Only the pictures are to be dropped; return all other data below exactly.

(Structured diff data)
[Start of Attachment]
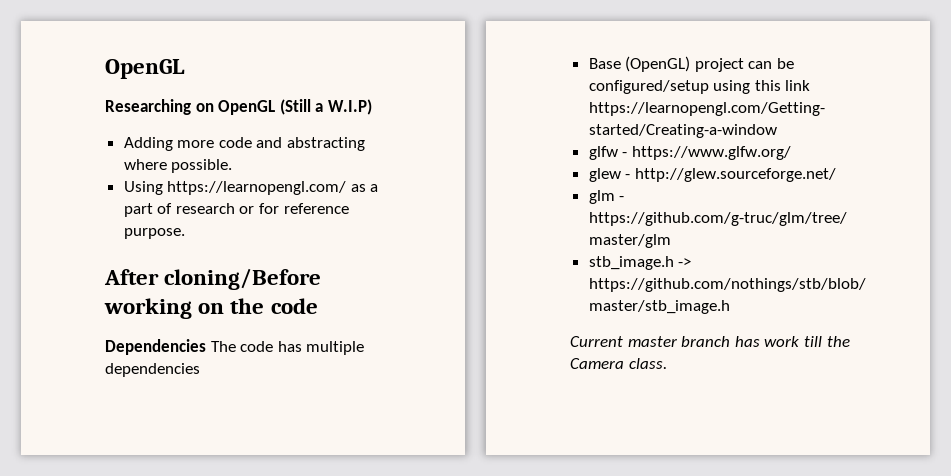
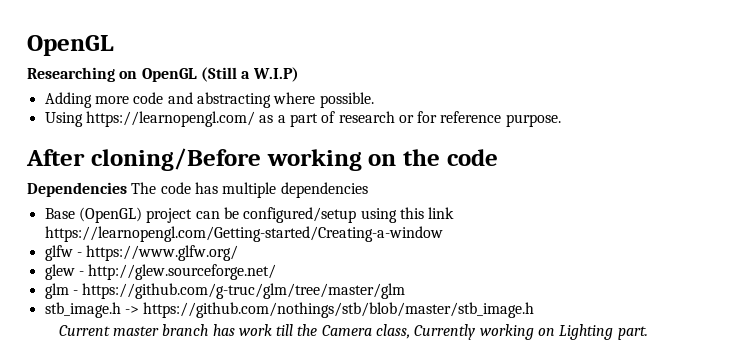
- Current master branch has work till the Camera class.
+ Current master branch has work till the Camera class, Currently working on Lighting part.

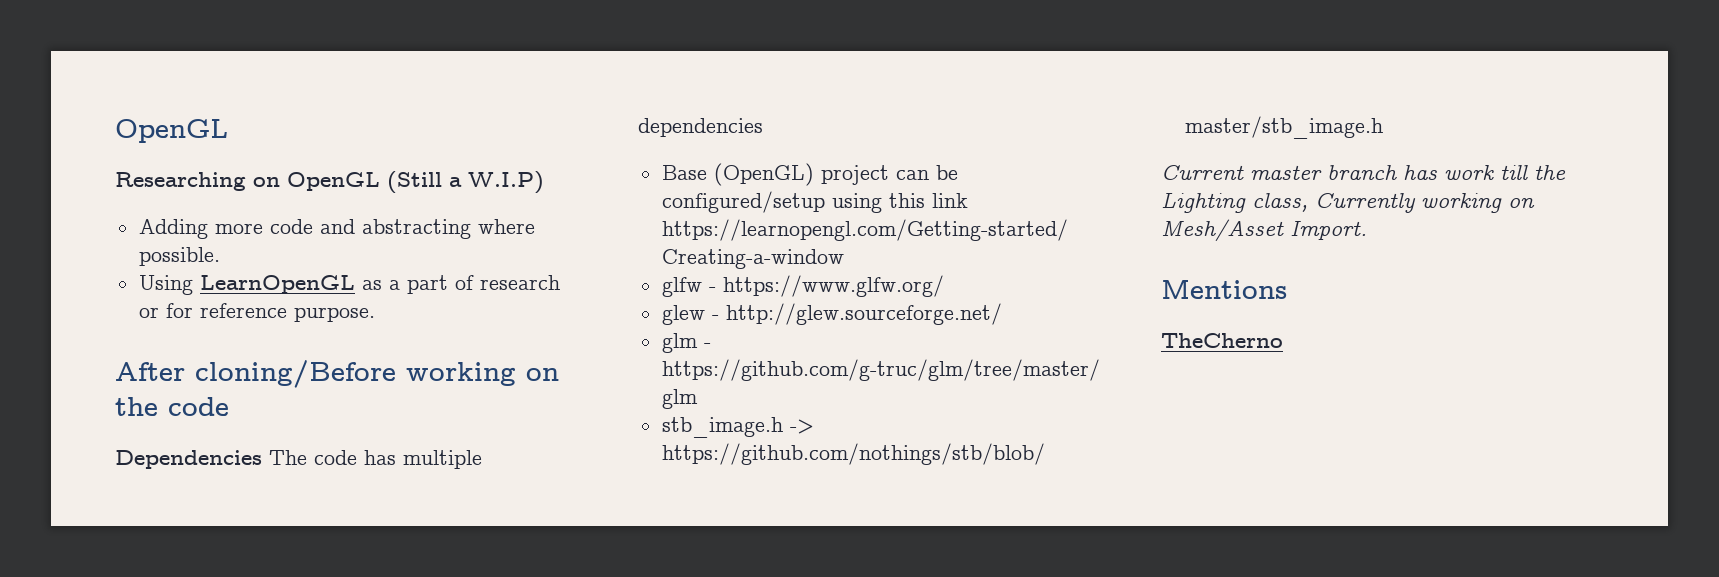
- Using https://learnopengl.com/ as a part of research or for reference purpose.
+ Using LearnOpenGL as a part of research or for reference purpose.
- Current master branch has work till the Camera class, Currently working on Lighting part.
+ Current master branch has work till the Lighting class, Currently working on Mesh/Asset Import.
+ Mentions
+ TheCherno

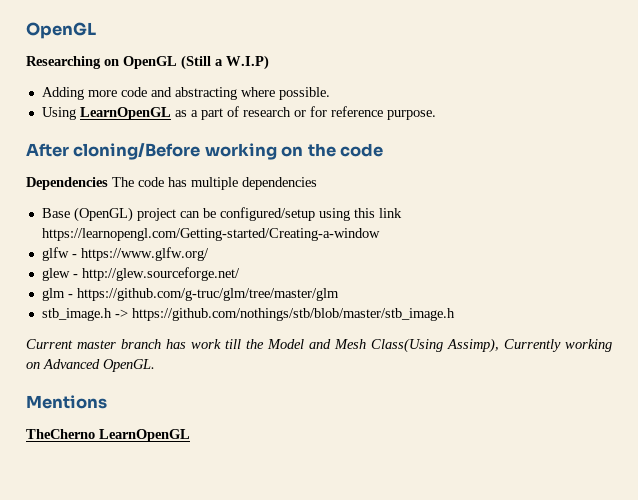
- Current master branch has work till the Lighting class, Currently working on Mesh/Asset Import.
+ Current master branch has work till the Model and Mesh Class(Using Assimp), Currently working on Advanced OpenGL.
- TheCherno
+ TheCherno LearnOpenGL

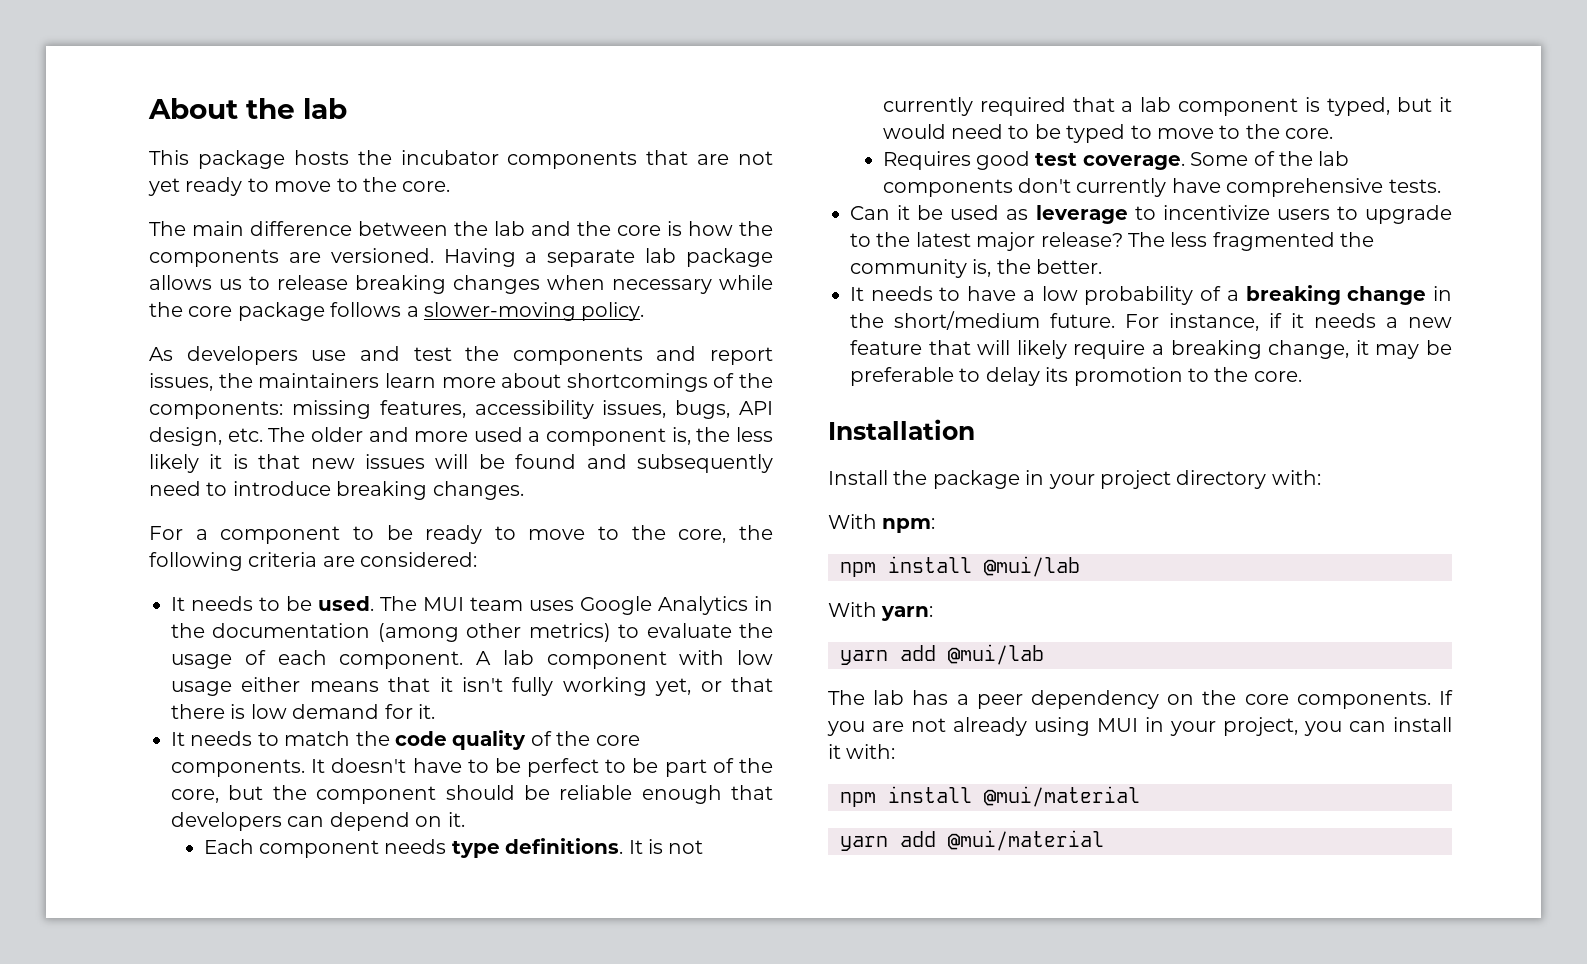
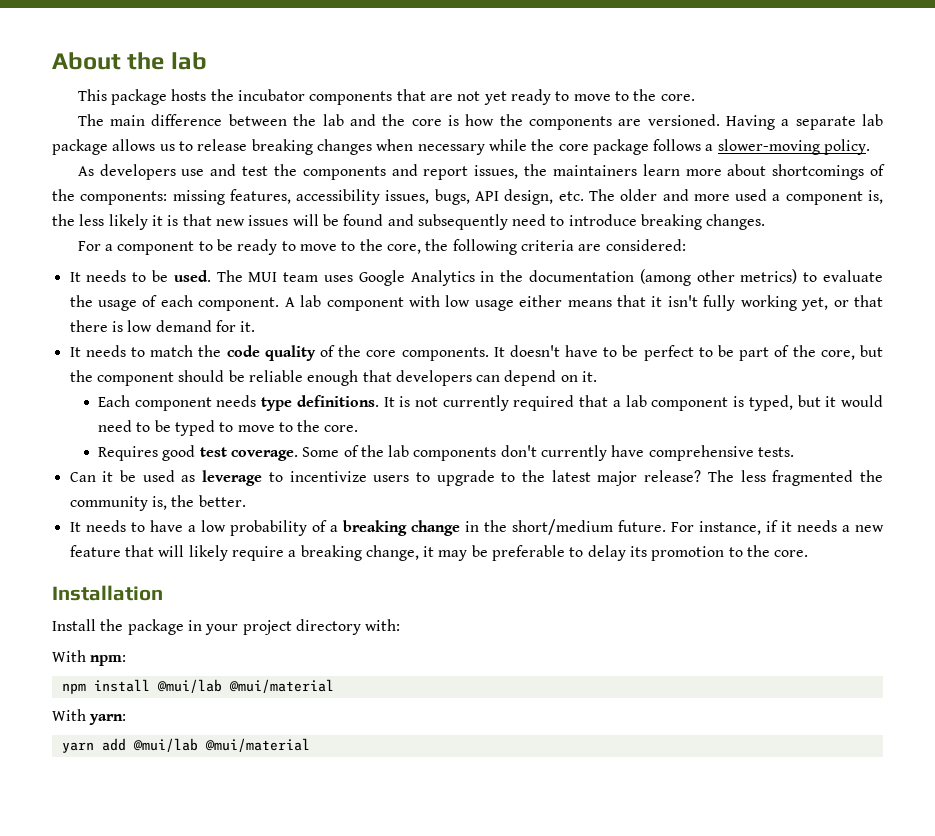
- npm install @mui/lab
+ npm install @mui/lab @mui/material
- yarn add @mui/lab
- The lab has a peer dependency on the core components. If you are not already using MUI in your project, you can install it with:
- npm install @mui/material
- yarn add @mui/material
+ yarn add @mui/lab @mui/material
[End of Attachment]
◆ **RESULT OF THIS TASK**:
- Current master branch has work till the Camera class.
+ Current master branch has work till the Camera class, Currently working on Lighting part.

- Using https://learnopengl.com/ as a part of research or for reference purpose.
+ Using LearnOpenGL as a part of research or for reference purpose.
- Current master branch has work till the Camera class, Currently working on Lighting part.
+ Current master branch has work till the Lighting class, Currently working on Mesh/Asset Import.
+ Mentions
+ TheCherno

- Current master branch has work till the Lighting class, Currently working on Mesh/Asset Import.
+ Current master branch has work till the Model and Mesh Class(Using Assimp), Currently working on Advanced OpenGL.
- TheCherno
+ TheCherno LearnOpenGL

- npm install @mui/lab
+ npm install @mui/lab @mui/material
- yarn add @mui/lab
- The lab has a peer dependency on the core components. If you are not already using MUI in your project, you can install it with:
- npm install @mui/material
- yarn add @mui/material
+ yarn add @mui/lab @mui/material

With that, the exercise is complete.